> **Given records**
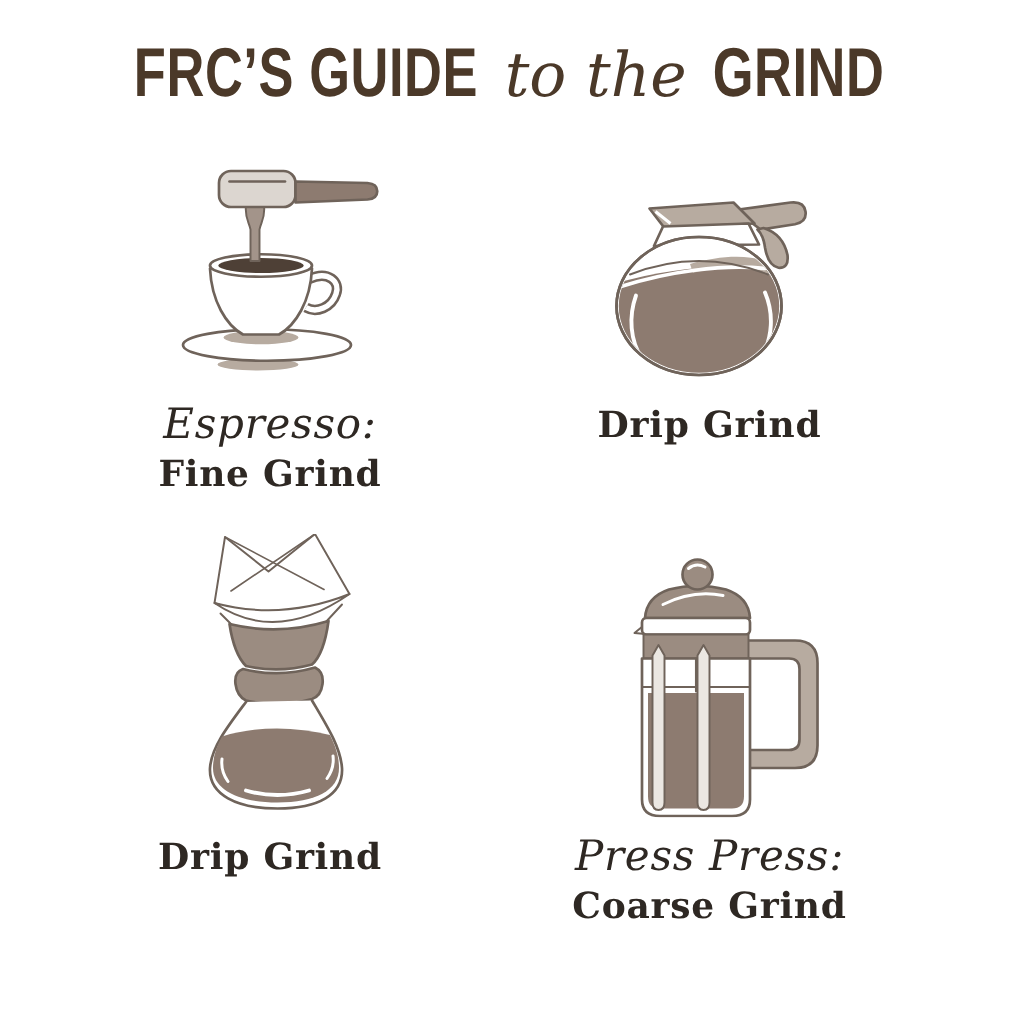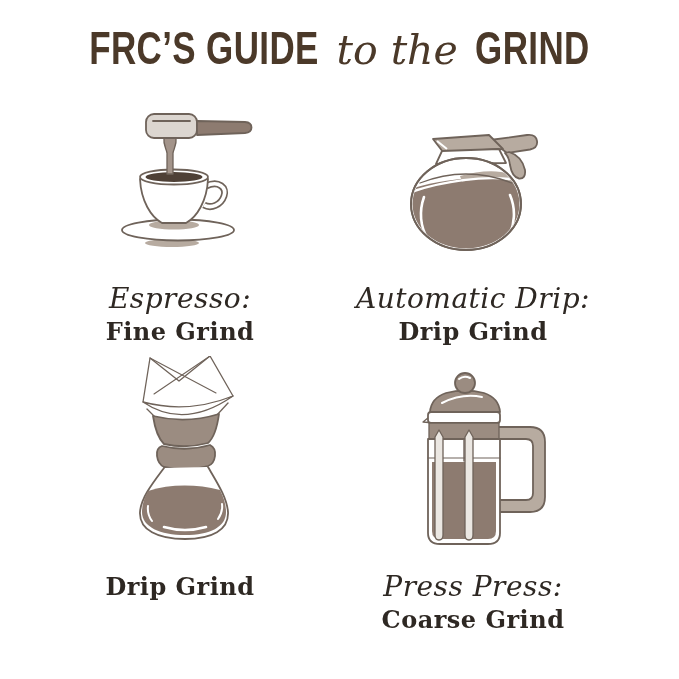--- a/index.html
+++ b/index.html
@@ -46,21 +46,20 @@
   .fc{fill:var(--coffee,#8d7b70);}
   .fcr{fill:var(--cream,#dcd6d0);}
   .fe{fill:var(--espresso,#4e4036);}
   .fst{fill:var(--stream,#a3948a);}
   .frod{fill:var(--rod,#ebe7e2);}
   .hl{stroke:#ffffff;fill:none;stroke-width:2.6;stroke-linecap:round;}
   
   .caption{
     position:absolute;width:300px;text-align:center;
     color:var(--text-dark,#2e2823);
-    margin-top:16px;
   }
   .cap-r1{top:266px;}
   .cap-r2{top:554px;}
   .cap-left{left:30px;}
   .cap-right{left:323px;}
   .method{
     font-style:italic;font-size:28px;line-height:33px;letter-spacing:0.5px;
   }
   .grind{
     font-weight:700;font-size:24px;line-height:33px;letter-spacing:0.5px;
@@ -154,21 +153,20 @@
       <path class="frod ln thin" d="M15,66 L19,59 L23,66 L23,164 Q23,169 19,169 Q15,169 15,164 Z"></path>
       <path class="frod ln thin" d="M45,66 L49,59 L53,66 L53,164 Q53,169 49,169 Q45,169 45,164 Z"></path>
     </svg>
   </figure>
 
   <div class="caption cap-r1 cap-left">
     <div class="method">Espresso:</div>
     <div class="grind">Fine Grind</div>
   </div>
   <div class="caption cap-r1 cap-right">
-    <div class="method">Automatic Drip:</div>
     <div class="grind">Drip Grind</div>
   </div>
   <div class="caption cap-r2 cap-left">
     <div class="grind">Drip Grind</div>
   </div>
   <div class="caption cap-r2 cap-right">
     <div class="method">Press Press:</div>
     <div class="grind">Coarse Grind</div>
   </div>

> **Task description**
Count every line that holds the word "letter" in the entries, and state the result alone.

> **Response box**
2